No. Not even close. Just as anti-evolution creationists often demonstrate negligible knowledge of evolutionary processes and knowledge, far too many Bible-bashers display similar shortcomings in the basics of linguistics and translation. I will turn to a few specifics momentarily but first I can’t help but enjoy this conspiracy theory handwaving:

I will admit that I sometimes may be guilty of enjoying a well-spun conspiracy theory tale almost as much as those who truly believe them but I spent too many years involved professionally in the scholarship of ancient languages and their translation to let these fun but misinformed classics slip by unanswered. I will be brief because I’ve covered these in depth on multiple occasions on this Peaceful Science forum (and many others) or the past several years:

(1) “The Fowl has four legs Leviticus 11:20-21”

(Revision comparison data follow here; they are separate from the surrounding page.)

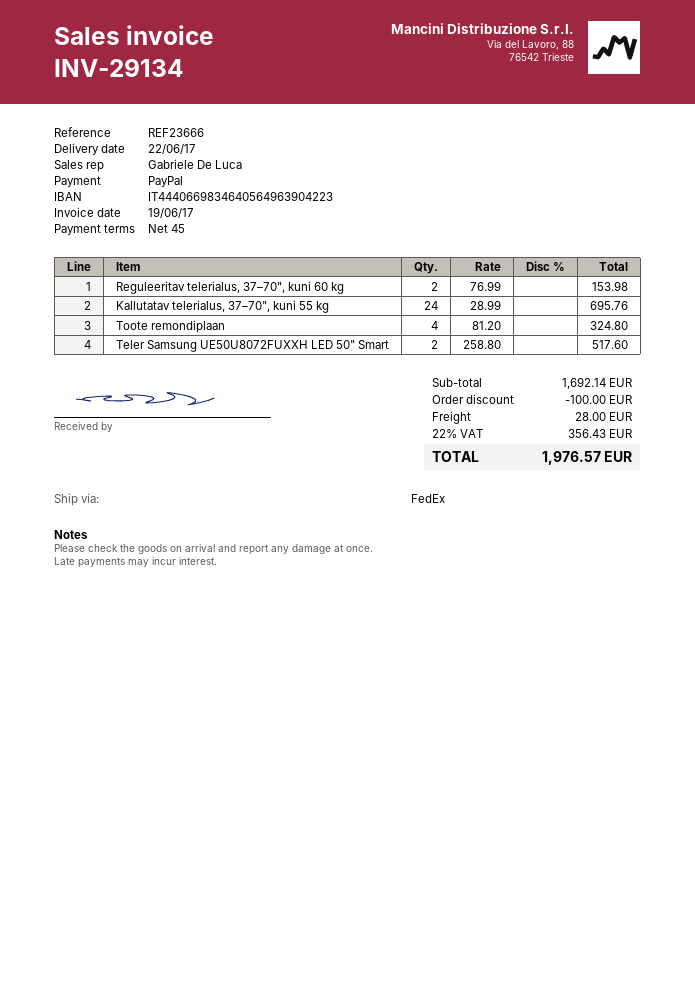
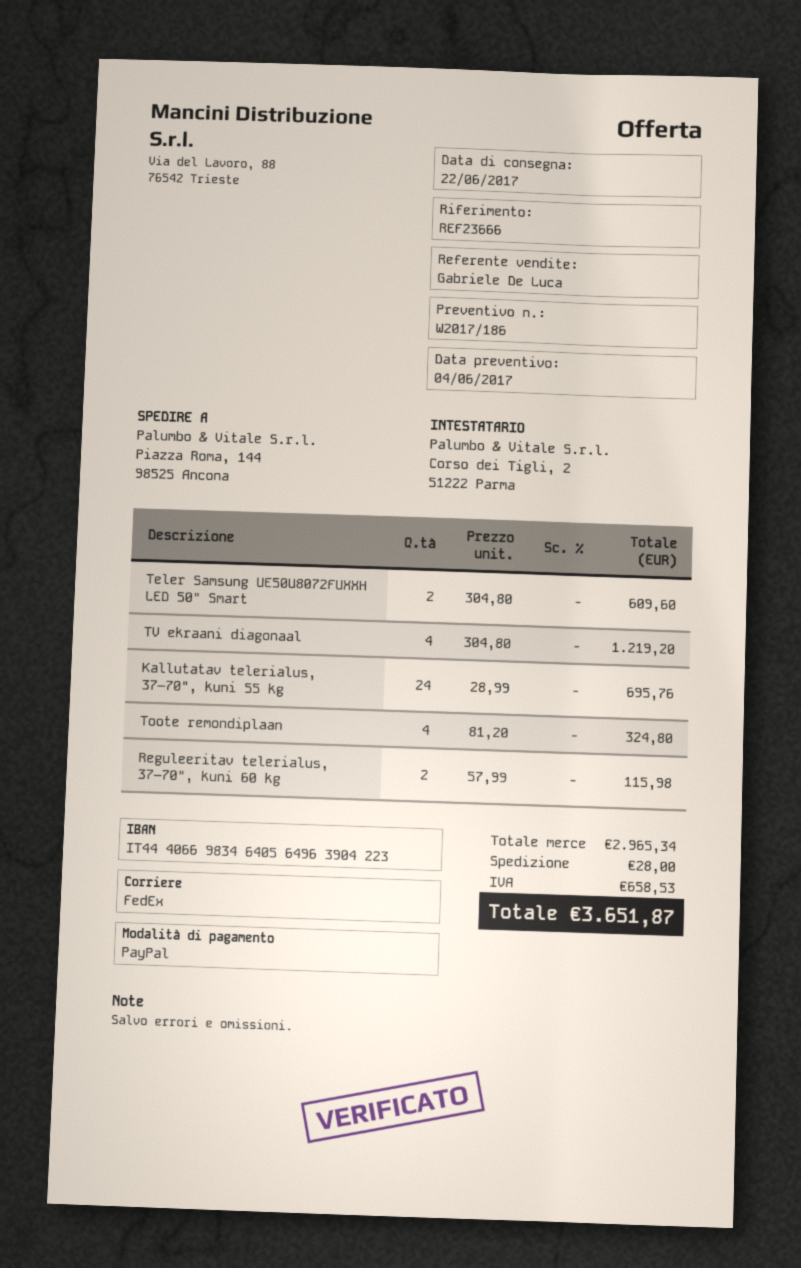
Reguleeritav telerialus, 37–70", kuni 60 kg: 2 x 76.99 = 153.98 -> 2 x 57.99 = 115.98
Teler Samsung UE50U8072FUXXH LED 50" Smart: 2 x 258.80 = 517.60 -> 2 x 304.80 = 609.60
TV ekraani diagonaal: none -> 4 x 304.80 = 1219.20
subtotal: 1692.14 -> 2965.34
discount: 100.00 -> none
tax: 356.43 -> 658.53
total: 1976.57 -> 3651.87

The underlying Hebrew word was translated as “fowls” by the KJV Bible translators of 1611 because “flying winged creature” doesn’t read all that smoothly. Most translations after 1611 have tended to use words like “winged insects” for two reasons: (a) the ancient Hebrews referred to just about all flying creatures (whether they be birds, insects, or bats) using the same noun label, and (b) the surrounding context of Leviticus 11:20-21 point towards the winged insect subset of that Hebrew word `OPH.

The KJV translators did a reasonably good job considering the paucity of Hebrew lexiocographical tools available to them from the late 16th and early 17th century but it is laughable to suggest that they produced a better rendering of this passage than all of the better equipped tanslators of the centuries which followed. (Facts and sound scholarship explain these differences, not lame conspiracy theories.)

(2) “The Bat is a Bird. Leviticus 11:13 &19”

First, please note the implied significant elipsis between Leviticus 11:13 and 11:19. No doubt that great distance helps explains why Bible translators have tended to use the concise and convenient word “bird” instead of the more technically accurate English equivalent, “winged creature” (which would have treated bats more comfortably according to the taxonomy conventions of modern English.) Secondly, now that you know that the underlying Hebrew word is `OPH (“winged creature”) as explained in #1 above, you should abandon the silly conspiracy theory explanation.

Oops. I had planned to go ahead and debunk the other two items in the meme image but I just had a pop-up reminder that I have a dinner appointment so I’m going to leave the 3rd and 4th claims of the image to a quick search for my posts on them in the Peaceful Science archives. (Besides, I don’t enjoy repeating myself fielding the same old conspiracy theory arguments.)